In [1]:
# Copyright (C) 2022-2024 TU Darmstadt
# SPDX-License-Identifier: Apache-2.0

# -----------------------------------------------------------
# Primary author: Phillip Rieger <phillip.rieger@trust.tu-darmstadt.de>
# Co-authored-by: Torsten Krauss <torsten.krauss@uni-wuerzburg.de>
# ------------------------------------------------------------

import argparse
import os
import pickle
import time
import warnings
from copy import deepcopy
from datetime import datetime

import numpy as np
import torch
import torch.nn as nn
from torch.utils.data import TensorDataset
import torch.optim as optim
from torchvision import transforms, datasets
from sklearn.cluster import AgglomerativeClustering, DBSCAN

from CrowdGuardClientValidation import CrowdGuardClientValidation
from openfl.experimental.interface import Aggregator, Collaborator, FLSpec
from openfl.experimental.placement import aggregator, collaborator
from openfl.experimental.runtime import LocalRuntime
from cifar10_crowdguard import MEAN, STD_DEV, poison_data, seed_random_generators
from cifar10_crowdguard import BATCH_SIZE_TRAIN, BATCH_SIZE_TEST, Net, test, default_optimizer
from cifar10_crowdguard import FederatedFlow
from cifar10_crowdguard import PRETRAINED_MODEL_FILE, download_pretrained_model
warnings.filterwarnings("ignore")

Aggregator step "start" registered
Collaborator step "train" registered
Aggregator step "fed_avg_aggregation" registered
Aggregator step "collect_models" registered
Collaborator step "local_validation" registered
Aggregator step "defend" registered
Aggregator step "end" registered


In [2]:
TOTAL_CLIENT_NUMBER = 4
PMR = 0.25
NUMBER_OF_MALICIOUS_CLIENTS = max(1, int(TOTAL_CLIENT_NUMBER * PMR)) if PMR > 0 else 0
NUMBER_OF_BENIGN_CLIENTS = TOTAL_CLIENT_NUMBER - NUMBER_OF_MALICIOUS_CLIENTS
NUMBER_OF_ROUNDS = 10

In [3]:
class CommandLineArgumentSimulator:
    
    def __init__(self):
        self.test_dataset_ratio = 0.4
        self.train_dataset_ratio = 0.4
        self.log_dir = 'test_debug'
        self.comm_round = NUMBER_OF_ROUNDS
        self.flow_internal_loop_test=False
        self.optimizer_type = 'SGD'
        
args = CommandLineArgumentSimulator()

In [4]:
download_pretrained_model()

In [5]:
aggregator_object = Aggregator()
aggregator_object.private_attributes = {}
collaborator_names = [f'benign_{i:02d}' for i in range(NUMBER_OF_BENIGN_CLIENTS)] + [f'malicious_{i:02d}' for i in range(NUMBER_OF_MALICIOUS_CLIENTS)]    
collaborators = [Collaborator(name=name) for name in collaborator_names]
if torch.cuda.is_available():
    device = torch.device(
        "cuda:1"
        )  # This will enable Ray library to reserve available GPU(s) for the task
else:
    device = torch.device("cpu")

transform = transforms.Compose([transforms.ToTensor(), transforms.Normalize(MEAN, STD_DEV),])
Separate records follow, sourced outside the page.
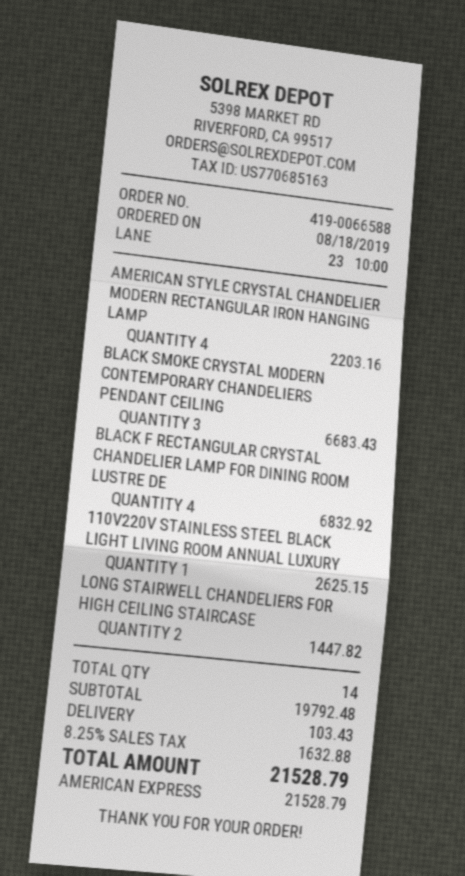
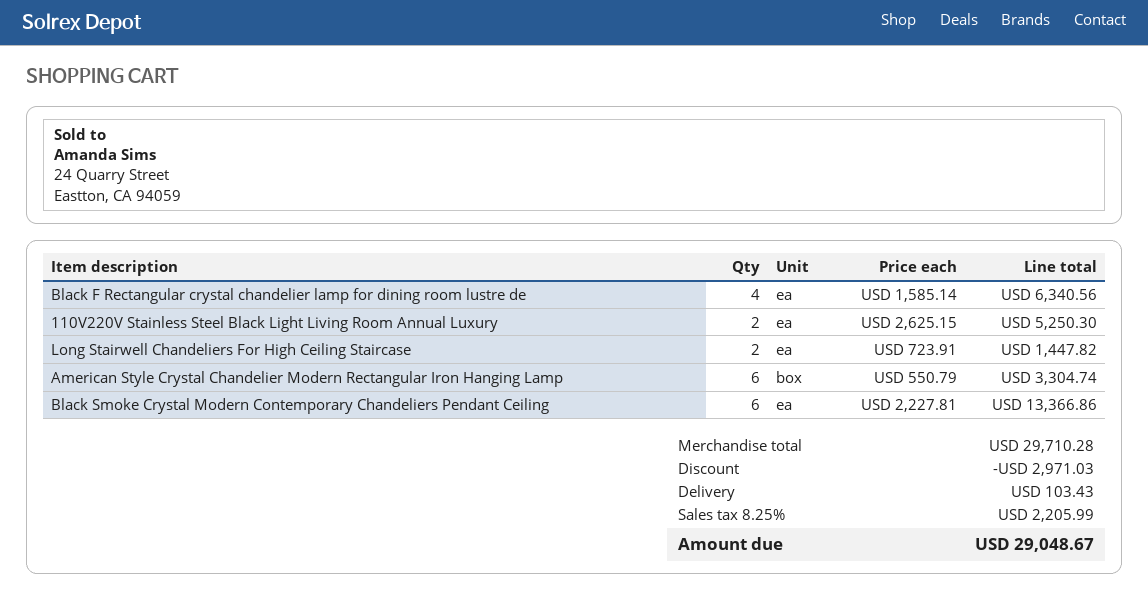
AMERICAN STYLE CRYSTAL CHANDELIER MODERN RECTANGULAR IRON HANGING LAMP: 4 for 2203.16 -> 6 for 3304.74
BLACK SMOKE CRYSTAL MODERN CONTEMPORARY CHANDELIERS PENDANT CEILING: 3 for 6683.43 -> 6 for 13366.86
BLACK F RECTANGULAR CRYSTAL CHANDELIER LAMP FOR DINING ROOM LUSTRE DE: 4 for 6832.92 -> 4 for 6340.56
110V220V STAINLESS STEEL BLACK LIGHT LIVING ROOM ANNUAL LUXURY: 1 for 2625.15 -> 2 for 5250.30
subtotal: 19792.48 -> 29710.28
discount: none -> 2971.03
tax: 8.25% = 1632.88 -> 8.25% = 2205.99
total: 21528.79 -> 29048.67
cifar_train = datasets.CIFAR10(root="./data", train=True, download=True, transform=transform)
cifar_train = [x for x in cifar_train]
cifar_test = datasets.CIFAR10(root="./data", train=False, download=True, transform=transform)
cifar_test = [x for x in cifar_test]
X = torch.stack([x[0] for x in cifar_train] + [x[0] for x in cifar_test])
Y = torch.LongTensor(np.stack(np.array([x[1] for x in cifar_train] + [x[1] for x in cifar_test])))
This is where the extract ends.